First we set up a helper function to define the minimum number of tiles in a row required to win. This step is not totally, necessary but set us up for easier customization of the environment later on.

In [3]:
def check_for_win(b_line, min_contig=3):
    for p in 'XO':
        for i in list(range(len(b_line)-min_contig+1)): # check chunks in the line
            if b_line[i:i+3].count(p) == 3: return p
    return False

Then we use `evaluate` to run `check_for_win` across lines in the board:

In [4]:
def evaluate(b):

    size = int(math.sqrt(len(b))) # define row / column length

    # verticals
    for col in range(size):
        v_line = [b[row+col] for row in range(0, len(b), size)]
        winner = check_for_win(v_line)
        if winner: return winner+' Wins!'

    # horizontals
    for row in range(0, len(b), size):
        h_line = [b[row+col] for col in range(size)]
        winner = check_for_win(h_line)
        if winner: return winner+' Wins!'

    # down-right diagonal
    dr_line = [b[int(row+row/size)] for row in range(0, len(b), size)]
    winner = check_for_win(dr_line)
    if winner: return winner+' Wins!'

    # up-right diagonal
    ur_line = [b[int(size*col-col)] for col in range(1, size+1)[::-1]]   
    winner = check_for_win(ur_line)
    if winner: return winner+' Wins!'

    # If no win, check for empty spaces:
    if b.count(' ')>0:
        return 'Continue'

    # If no win and no empty spaces:
    else: return 'Tie!'

---

### 2.1 `flip_board()`

In [5]:
def flip_board(b_key): 
    return b_key.replace('X','o').replace('O','X').upper()

---

### 2.2 `get_move()`

In [6]:
def get_move(b, epsilon=.5, player='X', init_q=.3):
    
    global q_table # work with the global Q table
    
    b_key = ''.join(b) # accept b as a string or a list
    
    # reverse tiles if player is O
    if player =='O': b_key = flip_board(b_key)
    
    # list possible moves
    opts = [i for i in range(len(b)) if b[i]==' ']

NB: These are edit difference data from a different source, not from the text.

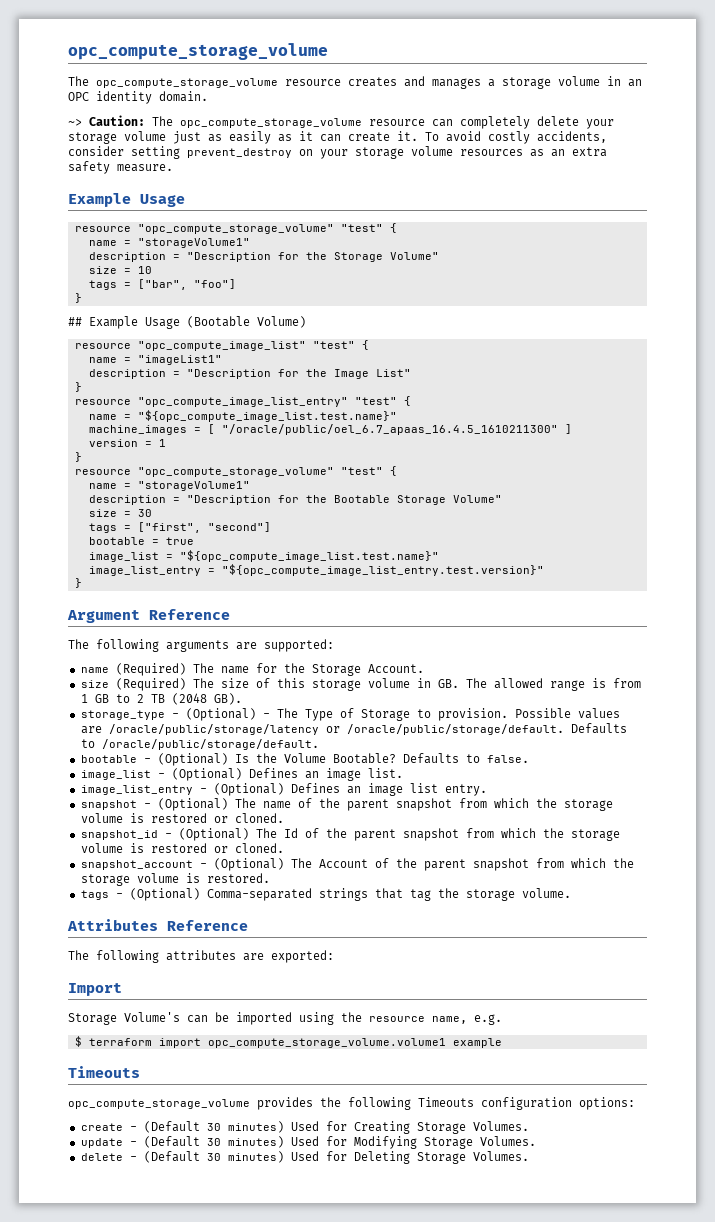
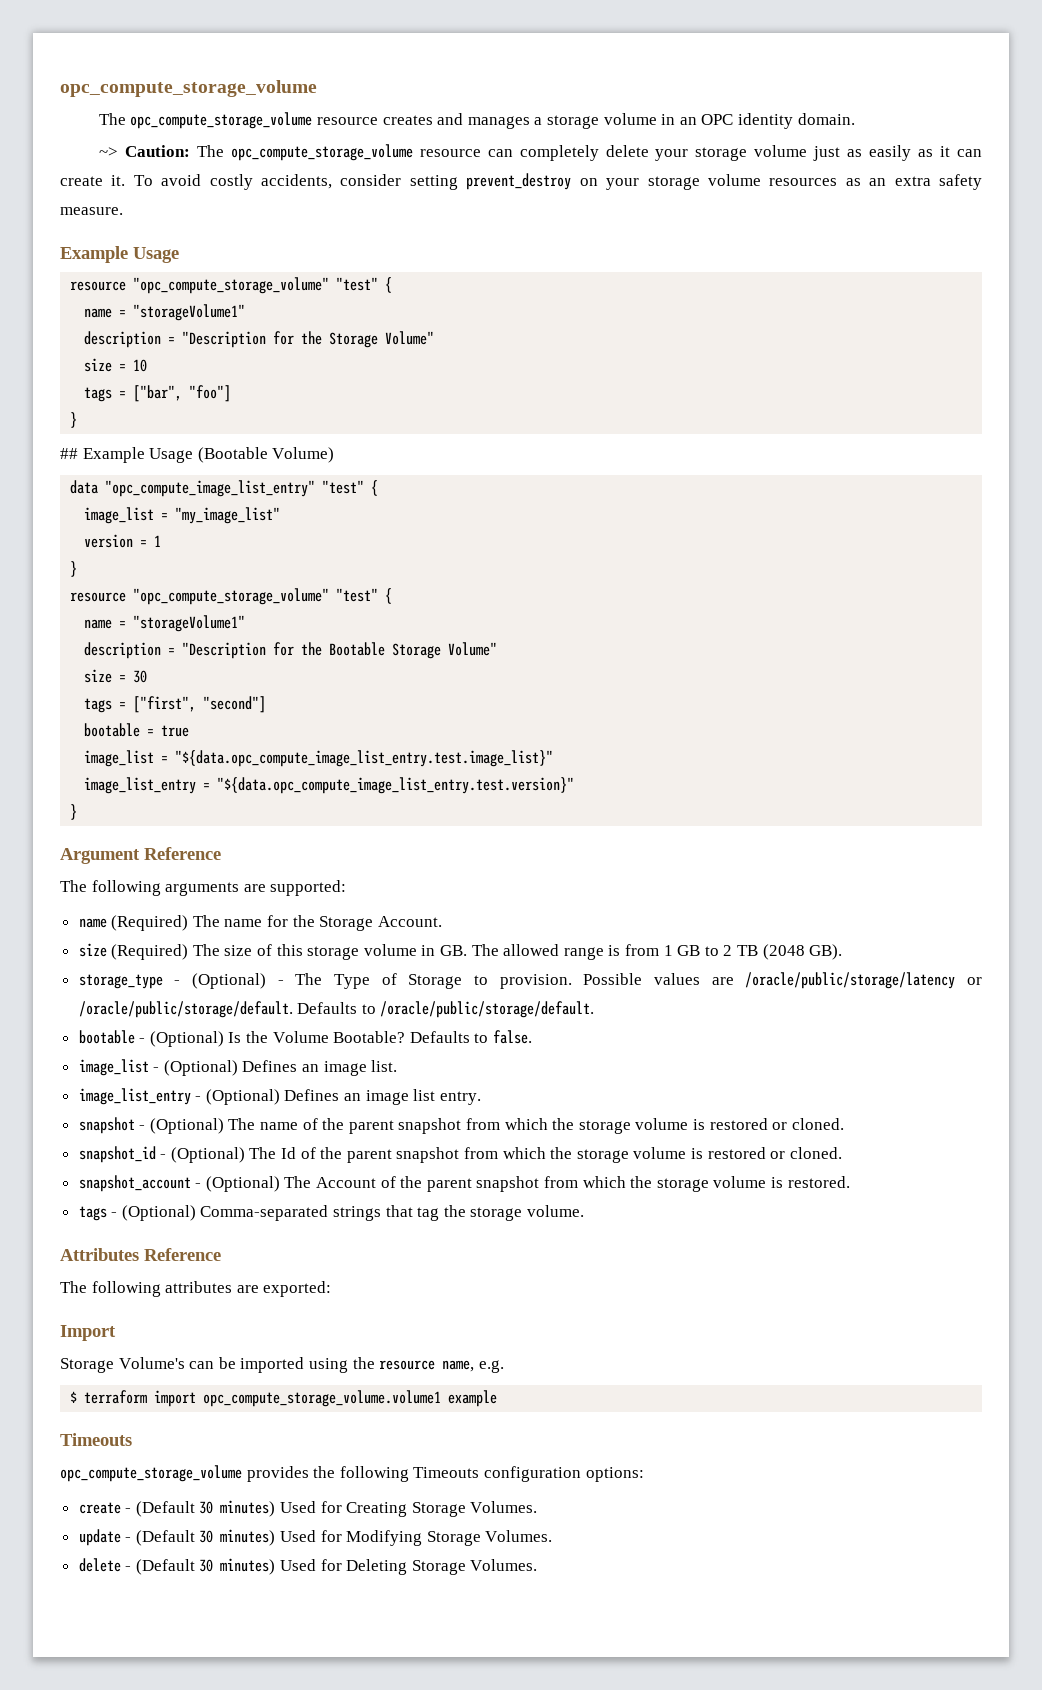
- resource "opc_compute_image_list" "test" {
- name = "imageList1"
- description = "Description for the Image List"
- }
- resource "opc_compute_image_list_entry" "test" {
- name = "${opc_compute_image_list.test.name}"
- machine_images = [ "/oracle/public/oel_6.7_apaas_16.4.5_1610211300" ]
+ data "opc_compute_image_list_entry" "test" {
+ image_list = "my_image_list"
- image_list = "${opc_compute_image_list.test.name}"
+ image_list = "${data.opc_compute_image_list_entry.test.image_list}"
- image_list_entry = "${opc_compute_image_list_entry.test.version}"
+ image_list_entry = "${data.opc_compute_image_list_entry.test.version}"

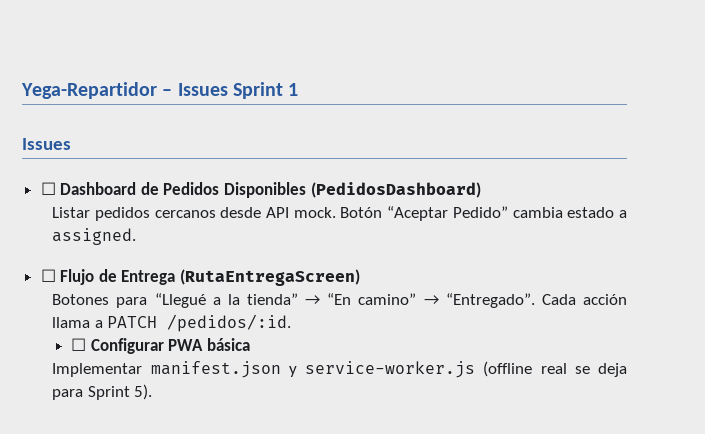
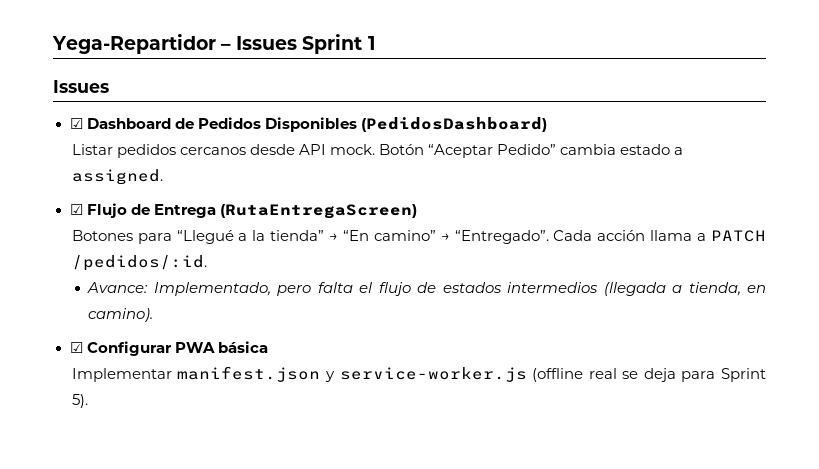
- ☐ Dashboard de Pedidos Disponibles (PedidosDashboard)
+ ☑ Dashboard de Pedidos Disponibles (PedidosDashboard)
- ☐ Flujo de Entrega (RutaEntregaScreen)
+ ☑ Flujo de Entrega (RutaEntregaScreen)
- ☐ Configurar PWA básica
+ Avance: Implementado, pero falta el flujo de estados intermedios (llegada a tienda, en camino).
+ ☑ Configurar PWA básica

    # if state is new, initialize in the q_table
    if b_key not in q_table.keys():
        # nested dicts Q1 and Q2 for every board state:
        q_table[b_key] = {v: {o:init_q for o in opts} for v in ['Q1', 'Q2']}
    
    # get average Q values from both versions of the table
    q_vals = {o: sum([q[o] for q in q_table[b_key].values() ])/2 for o in opts}
     
    # e-greedy decision
    random_move = epsilon > random.uniform(0, 1)
    if random_move: 
        return random.choice(opts) # random move
    else:
        return max(q_vals, key=q_vals.get)  # smart move

---

### 3.1 `simulate_game()`

In [7]:
def simulate_game(epsilon_x=1, epsilon_o=1):
    
    global size # check current environment settings
    
    b=new_board(size)
    steps = []
    
    while True:    
        # iterate between players with e-vals attached
        for player, epsilon in zip(['X', 'O'], [epsilon_x, epsilon_o]):
            
            result = evaluate(b)
             
            # non-terminal state
            if 'C' in result:
                
                # get next move using player's e-value
                move = get_move(b, epsilon, player)
                
                # store state & action in steps
                steps.append({'state':''.join(b.copy()), 'move': move,})
                    
                # update board
                b[move] = player
            
            # terminal state
            else: return steps, result[0]

---

### 3.2 `get_new_q()`

In [8]:
def get_new_q(current_q, reward, max_future_q):
    return (1-lrate)*current_q + lrate*(reward + discount * max_future_q)

---

### 3.3 `backpropagate()`

In [9]:
def backpropagate(steps, winner, alpha=.9, wait_seconds=False):
    
    global q_table # make updates to global q table
        
    # backprop for each player
    for player in ['X', 'O']:
        p_steps = steps.copy()
            
    # isolate target player's moves:
        # if O, drop X's first move
        if player=='O':  p_steps = p_steps[1:]
        # board size affects final player in ties!
        if winner == 'T':  # is  number of board tiles odd or even?
            if player =='O' and size**2%2==1: p_steps = p_steps[:-1]
            if player =='X' and size**2%2==0: p_steps = p_steps[:-1]
        # if loser, drop opponent's last move
        elif player!=winner : 
            p_steps = p_steps[:-1] 
        # slice for player steps in reverse
        p_steps = p_steps[::-2]
        
    # iterate backwards over steps (where player moved)
        for n_steps_left, step in enumerate(p_steps):
            # extract state and move from step
            state, move = step['state'], step['move']
             # select random q table version to update
            qv = random.choice(['Q1', 'Q2']) 
            # reverse tiles for O
            if player=='O': state = flip_board(state) 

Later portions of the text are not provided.